How to complete this task:
Retype each entry below, keeping every character the same.

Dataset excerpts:
----
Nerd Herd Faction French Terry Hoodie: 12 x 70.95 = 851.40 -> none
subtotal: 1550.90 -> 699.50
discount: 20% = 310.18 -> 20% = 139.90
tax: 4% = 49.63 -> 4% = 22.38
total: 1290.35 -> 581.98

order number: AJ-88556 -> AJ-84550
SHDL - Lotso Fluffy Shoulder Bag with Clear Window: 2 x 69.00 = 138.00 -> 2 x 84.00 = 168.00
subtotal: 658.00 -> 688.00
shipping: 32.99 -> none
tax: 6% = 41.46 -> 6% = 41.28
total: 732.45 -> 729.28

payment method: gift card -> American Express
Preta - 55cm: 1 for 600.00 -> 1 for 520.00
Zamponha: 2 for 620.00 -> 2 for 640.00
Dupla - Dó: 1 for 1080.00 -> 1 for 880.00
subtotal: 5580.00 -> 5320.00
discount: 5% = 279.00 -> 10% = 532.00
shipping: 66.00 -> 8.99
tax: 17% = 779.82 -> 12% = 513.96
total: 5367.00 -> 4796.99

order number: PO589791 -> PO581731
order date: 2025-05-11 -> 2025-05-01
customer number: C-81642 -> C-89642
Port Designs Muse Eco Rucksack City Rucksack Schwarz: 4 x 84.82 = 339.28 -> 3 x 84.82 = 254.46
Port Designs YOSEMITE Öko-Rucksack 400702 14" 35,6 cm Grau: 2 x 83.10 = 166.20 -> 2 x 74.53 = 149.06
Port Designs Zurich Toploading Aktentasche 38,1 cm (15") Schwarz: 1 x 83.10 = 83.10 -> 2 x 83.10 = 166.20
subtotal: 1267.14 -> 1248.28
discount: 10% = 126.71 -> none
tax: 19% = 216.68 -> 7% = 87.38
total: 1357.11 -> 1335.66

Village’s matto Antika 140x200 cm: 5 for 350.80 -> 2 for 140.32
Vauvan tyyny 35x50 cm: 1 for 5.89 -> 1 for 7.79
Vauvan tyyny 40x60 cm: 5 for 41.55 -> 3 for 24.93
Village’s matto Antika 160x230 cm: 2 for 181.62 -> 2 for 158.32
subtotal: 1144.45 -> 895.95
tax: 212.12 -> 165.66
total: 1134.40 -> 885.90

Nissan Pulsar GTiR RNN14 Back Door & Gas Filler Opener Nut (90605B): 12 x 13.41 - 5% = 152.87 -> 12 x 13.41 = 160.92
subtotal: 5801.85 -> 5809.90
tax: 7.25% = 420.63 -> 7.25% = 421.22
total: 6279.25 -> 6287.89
----
Final answer:
Nerd Herd Faction French Terry Hoodie: 12 x 70.95 = 851.40 -> none
subtotal: 1550.90 -> 699.50
discount: 20% = 310.18 -> 20% = 139.90
tax: 4% = 49.63 -> 4% = 22.38
total: 1290.35 -> 581.98

order number: AJ-88556 -> AJ-84550
SHDL - Lotso Fluffy Shoulder Bag with Clear Window: 2 x 69.00 = 138.00 -> 2 x 84.00 = 168.00
subtotal: 658.00 -> 688.00
shipping: 32.99 -> none
tax: 6% = 41.46 -> 6% = 41.28
total: 732.45 -> 729.28

payment method: gift card -> American Express
Preta - 55cm: 1 for 600.00 -> 1 for 520.00
Zamponha: 2 for 620.00 -> 2 for 640.00
Dupla - Dó: 1 for 1080.00 -> 1 for 880.00
subtotal: 5580.00 -> 5320.00
discount: 5% = 279.00 -> 10% = 532.00
shipping: 66.00 -> 8.99
tax: 17% = 779.82 -> 12% = 513.96
total: 5367.00 -> 4796.99

order number: PO589791 -> PO581731
order date: 2025-05-11 -> 2025-05-01
customer number: C-81642 -> C-89642
Port Designs Muse Eco Rucksack City Rucksack Schwarz: 4 x 84.82 = 339.28 -> 3 x 84.82 = 254.46
Port Designs YOSEMITE Öko-Rucksack 400702 14" 35,6 cm Grau: 2 x 83.10 = 166.20 -> 2 x 74.53 = 149.06
Port Designs Zurich Toploading Aktentasche 38,1 cm (15") Schwarz: 1 x 83.10 = 83.10 -> 2 x 83.10 = 166.20
subtotal: 1267.14 -> 1248.28
discount: 10% = 126.71 -> none
tax: 19% = 216.68 -> 7% = 87.38
total: 1357.11 -> 1335.66

Village’s matto Antika 140x200 cm: 5 for 350.80 -> 2 for 140.32
Vauvan tyyny 35x50 cm: 1 for 5.89 -> 1 for 7.79
Vauvan tyyny 40x60 cm: 5 for 41.55 -> 3 for 24.93
Village’s matto Antika 160x230 cm: 2 for 181.62 -> 2 for 158.32
subtotal: 1144.45 -> 895.95
tax: 212.12 -> 165.66
total: 1134.40 -> 885.90

Nissan Pulsar GTiR RNN14 Back Door & Gas Filler Opener Nut (90605B): 12 x 13.41 - 5% = 152.87 -> 12 x 13.41 = 160.92
subtotal: 5801.85 -> 5809.90
tax: 7.25% = 420.63 -> 7.25% = 421.22
total: 6279.25 -> 6287.89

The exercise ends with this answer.